Going through the entries below, count each line that holds "discount" and give only the total.

**********

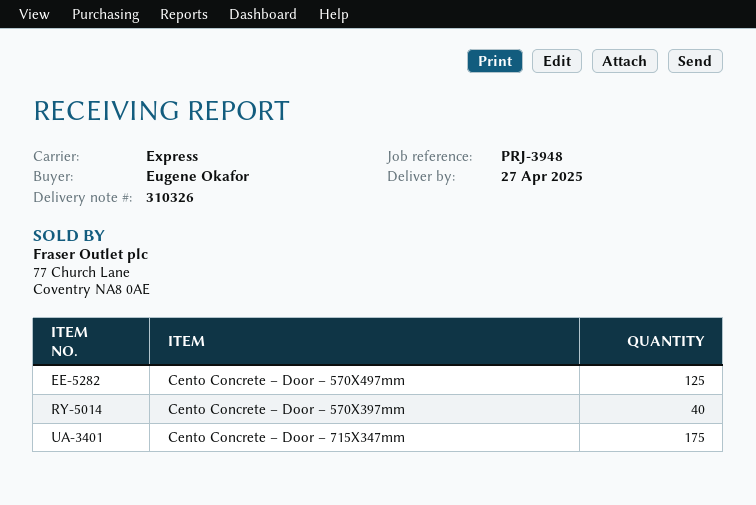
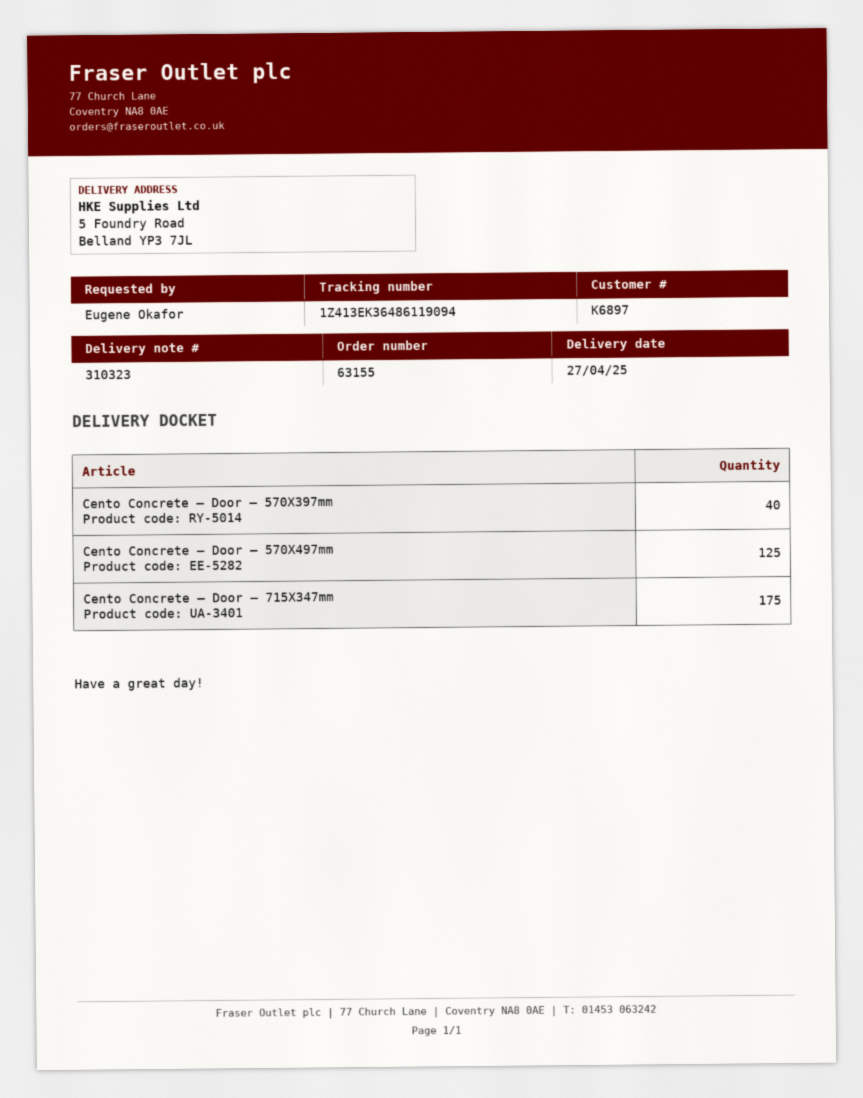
delivery note number: 310326 -> 310323

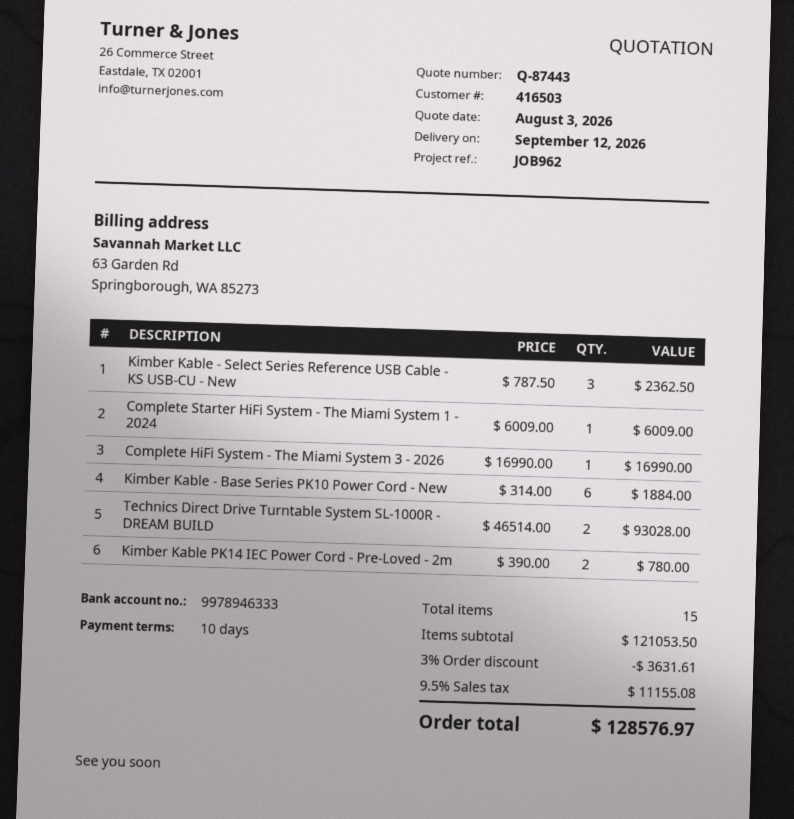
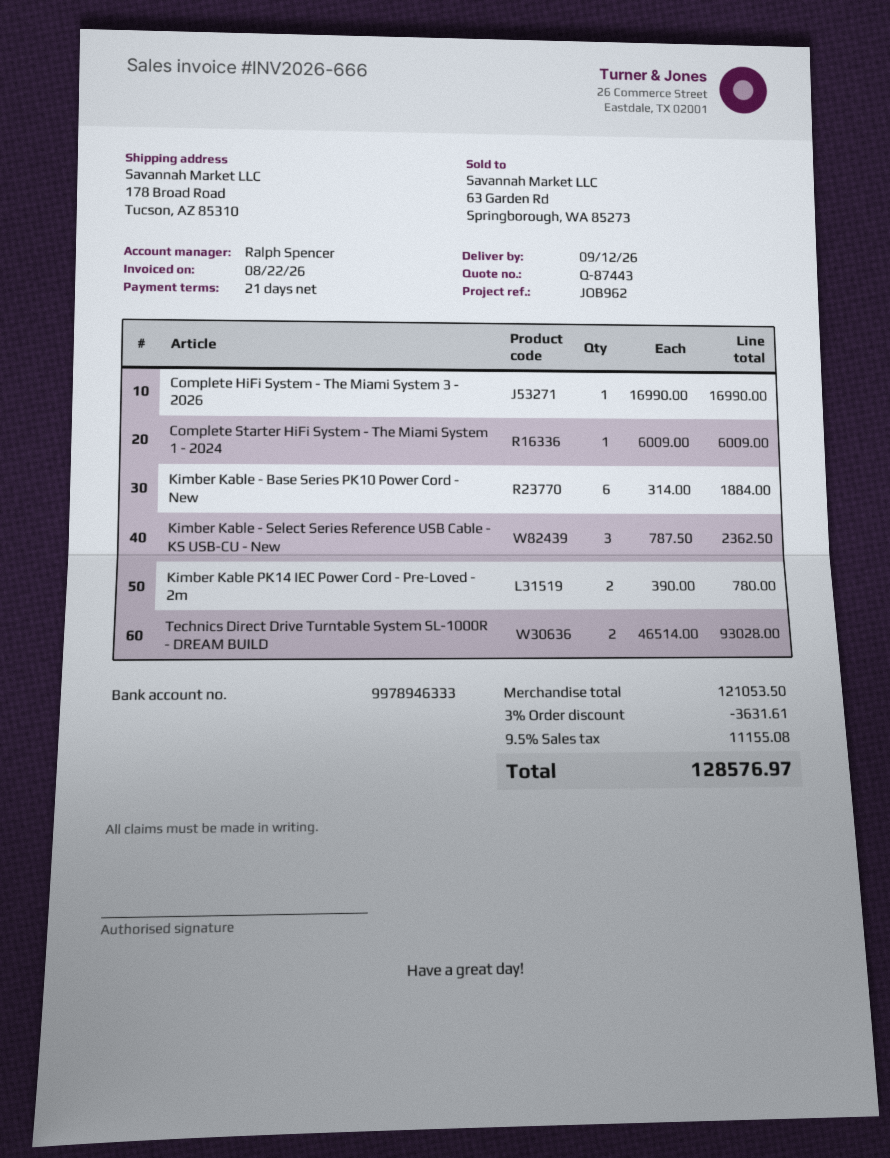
payment terms: 10 days -> 21 days

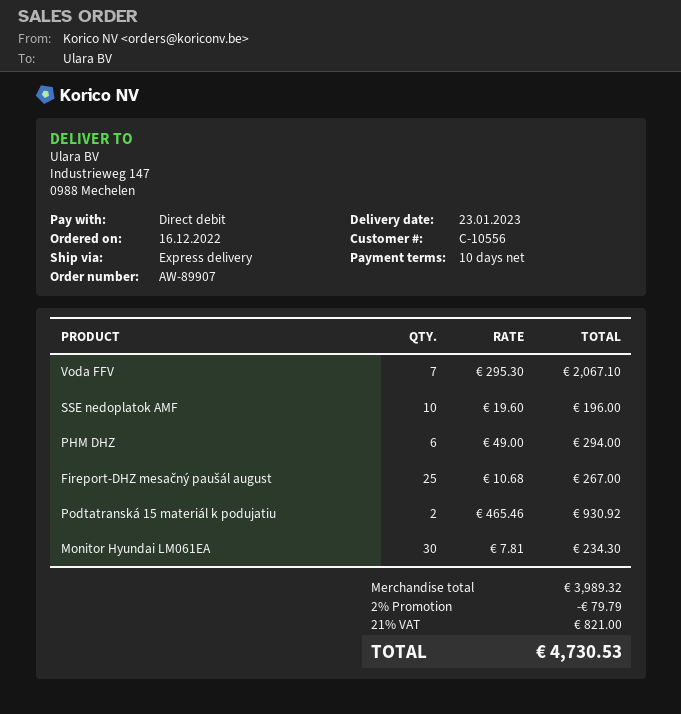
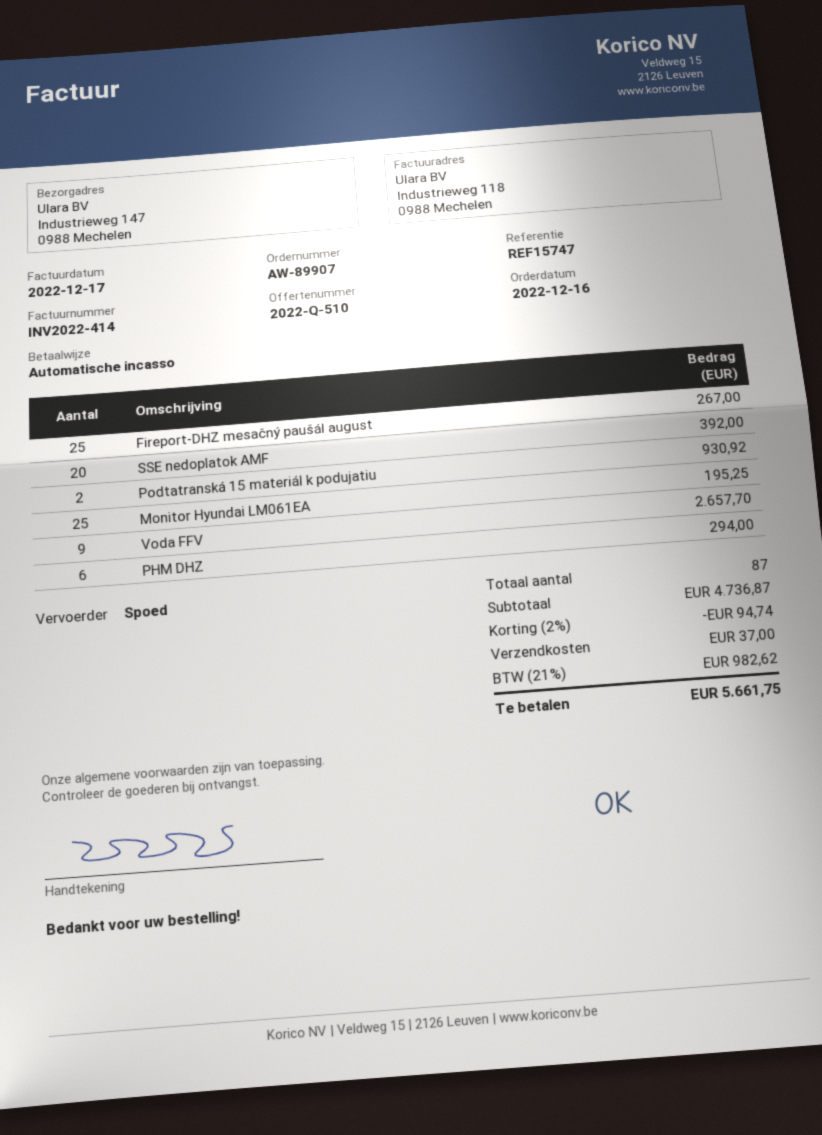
Voda FFV: 7 for 2067.10 -> 9 for 2657.70
SSE nedoplatok AMF: 10 for 196.00 -> 20 for 392.00
Monitor Hyundai LM061EA: 30 for 234.30 -> 25 for 195.25
subtotal: 3989.32 -> 4736.87
discount: 2% = 79.79 -> 2% = 94.74
shipping: none -> 37.00
tax: 21% = 821.00 -> 21% = 982.62
total: 4730.53 -> 5661.75

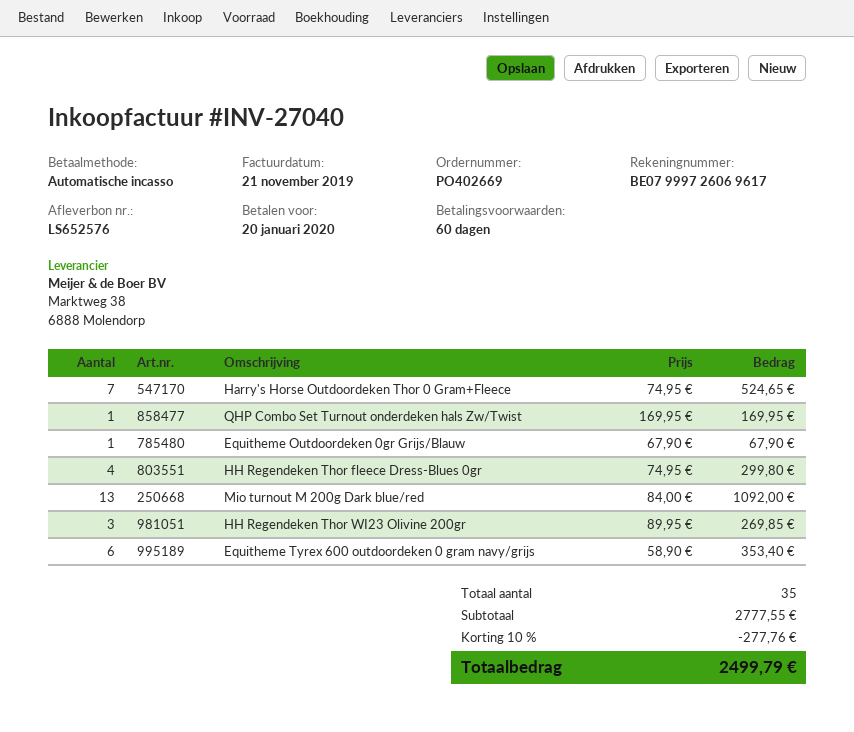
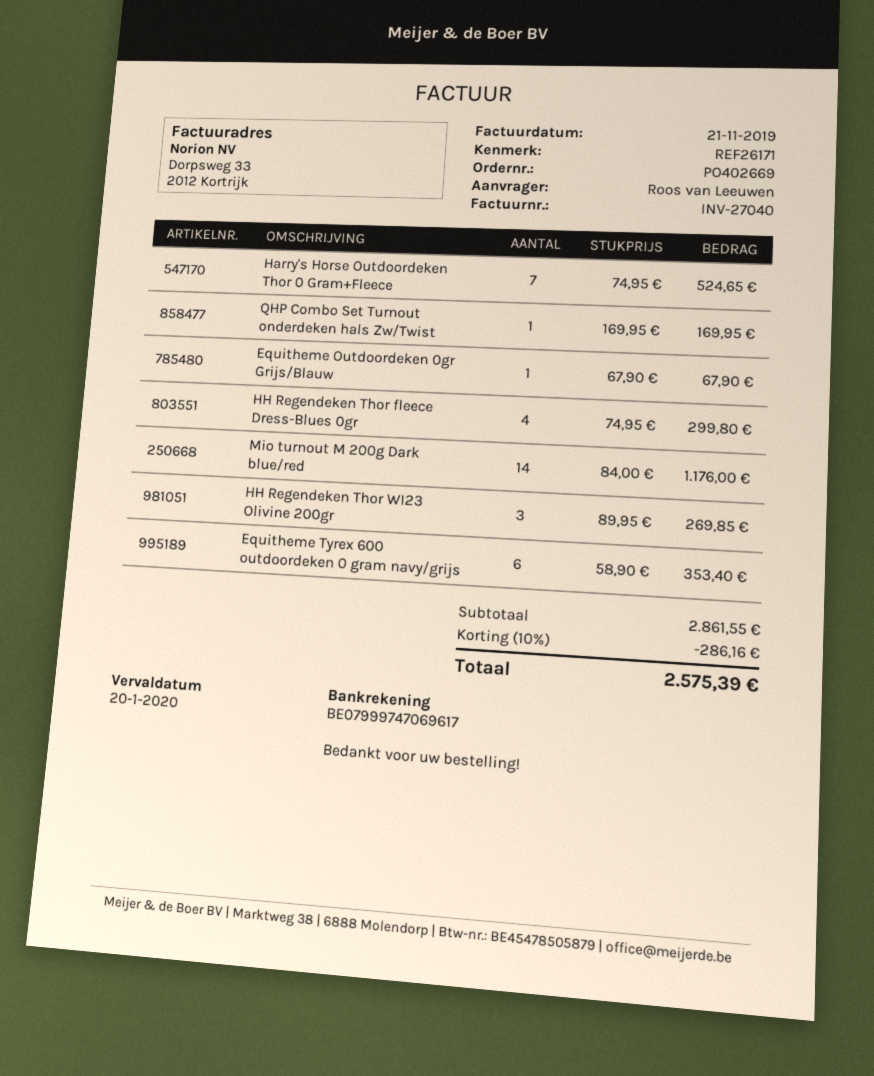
bank account: BE07999726069617 -> BE07999747069617
Mio turnout M 200g Dark blue/red: 13 x 84.00 = 1092.00 -> 14 x 84.00 = 1176.00
subtotal: 2777.55 -> 2861.55
discount: 10% = 277.76 -> 10% = 286.16
total: 2499.79 -> 2575.39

**********

## [Reply to the exercise]
2